ABOUT THIS TASK: The span to repeat in the listing below runs from the line containing "White Rose: 2" to the line containing "total: 235.28 -> 124.75", inclusive. Repeat it exactly, and only it.

EXTRACTED MATERIAL:
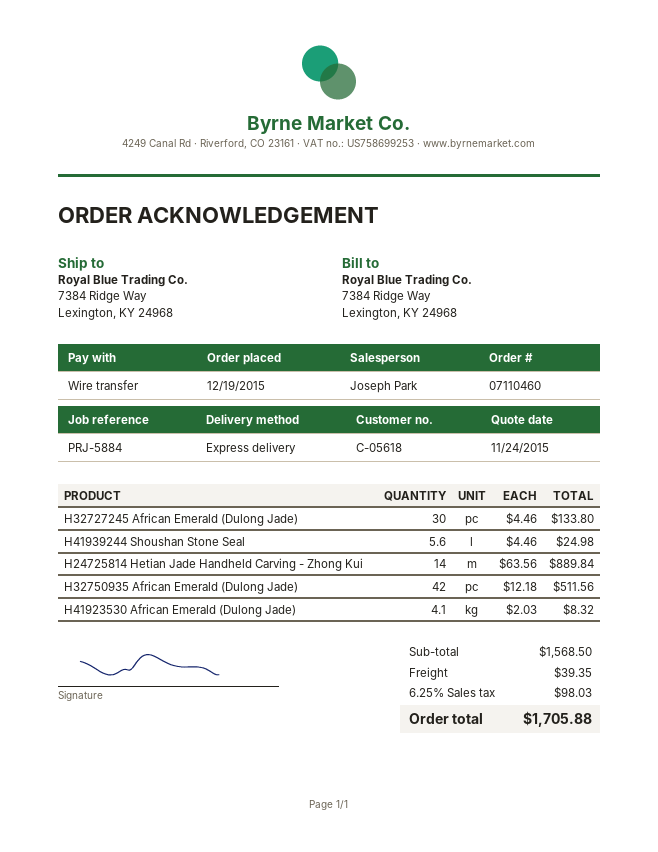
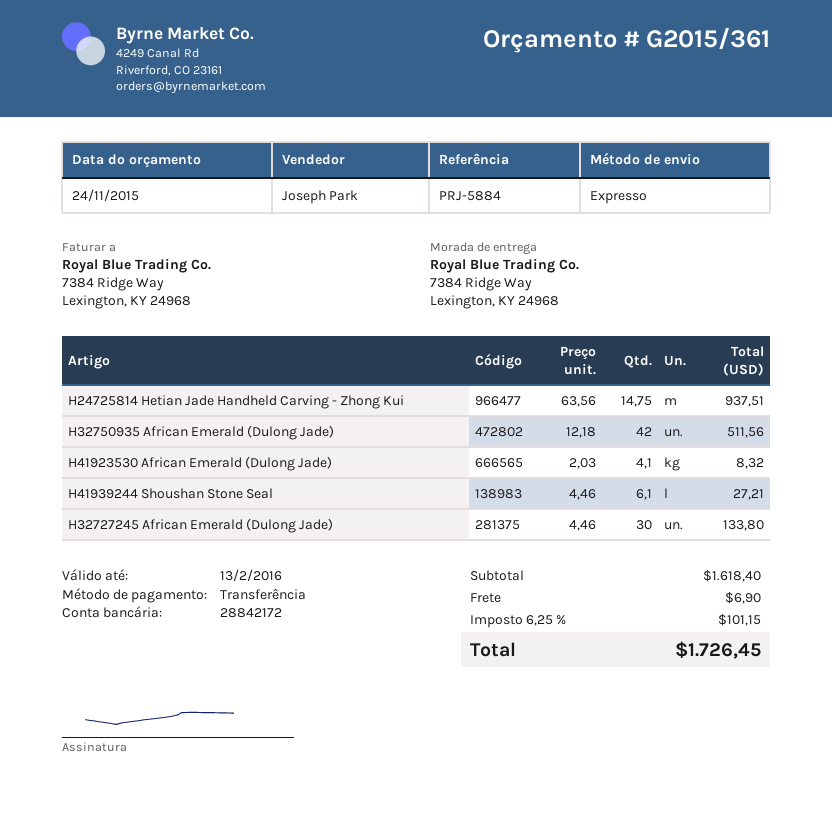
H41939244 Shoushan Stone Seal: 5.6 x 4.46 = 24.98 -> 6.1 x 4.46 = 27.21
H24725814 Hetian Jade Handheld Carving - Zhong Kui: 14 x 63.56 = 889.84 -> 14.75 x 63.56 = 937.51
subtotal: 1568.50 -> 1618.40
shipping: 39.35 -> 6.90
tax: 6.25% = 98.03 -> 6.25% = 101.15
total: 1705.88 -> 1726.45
--
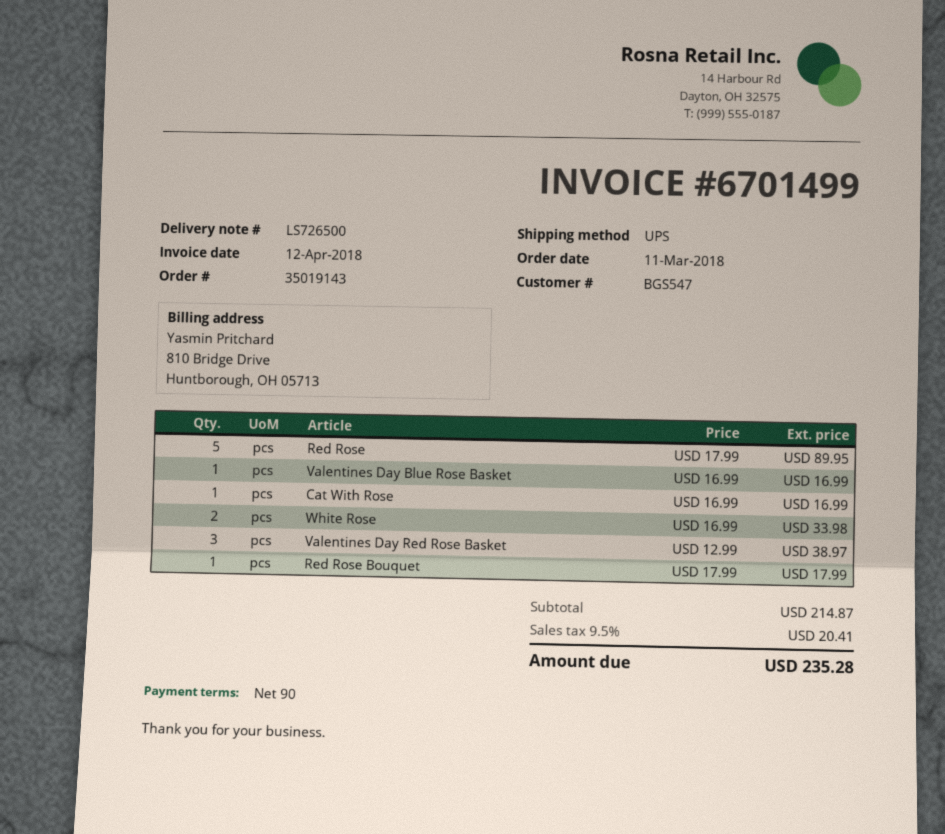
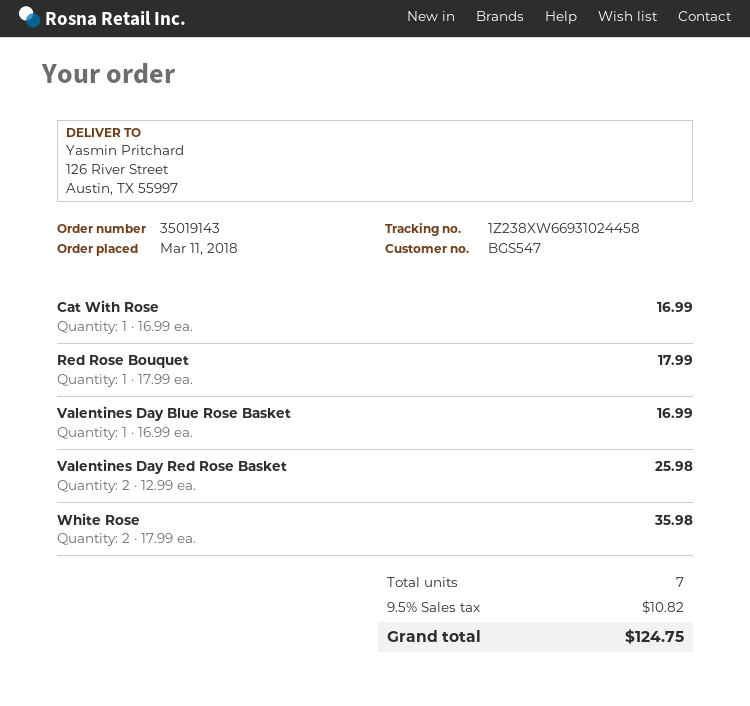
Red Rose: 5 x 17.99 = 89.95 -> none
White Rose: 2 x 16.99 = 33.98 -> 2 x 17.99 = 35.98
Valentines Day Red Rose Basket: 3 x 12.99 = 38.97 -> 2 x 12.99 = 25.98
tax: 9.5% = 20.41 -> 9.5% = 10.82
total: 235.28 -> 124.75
* * *
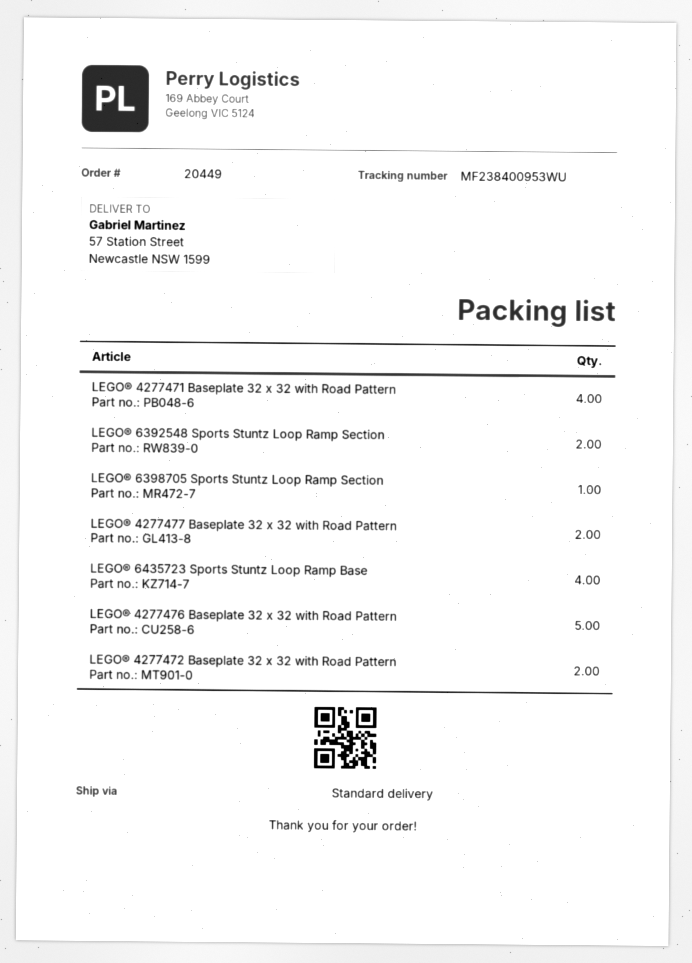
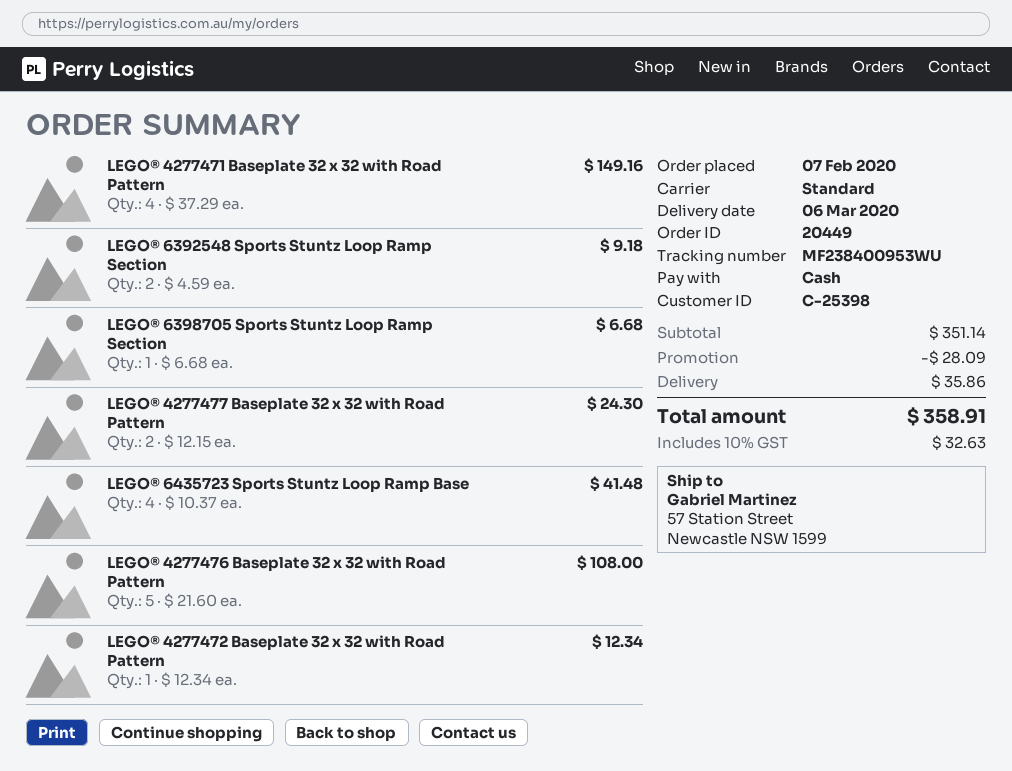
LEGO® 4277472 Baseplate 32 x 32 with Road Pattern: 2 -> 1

REPLY TO THE EXERCISE:
White Rose: 2 x 16.99 = 33.98 -> 2 x 17.99 = 35.98
Valentines Day Red Rose Basket: 3 x 12.99 = 38.97 -> 2 x 12.99 = 25.98
tax: 9.5% = 20.41 -> 9.5% = 10.82
total: 235.28 -> 124.75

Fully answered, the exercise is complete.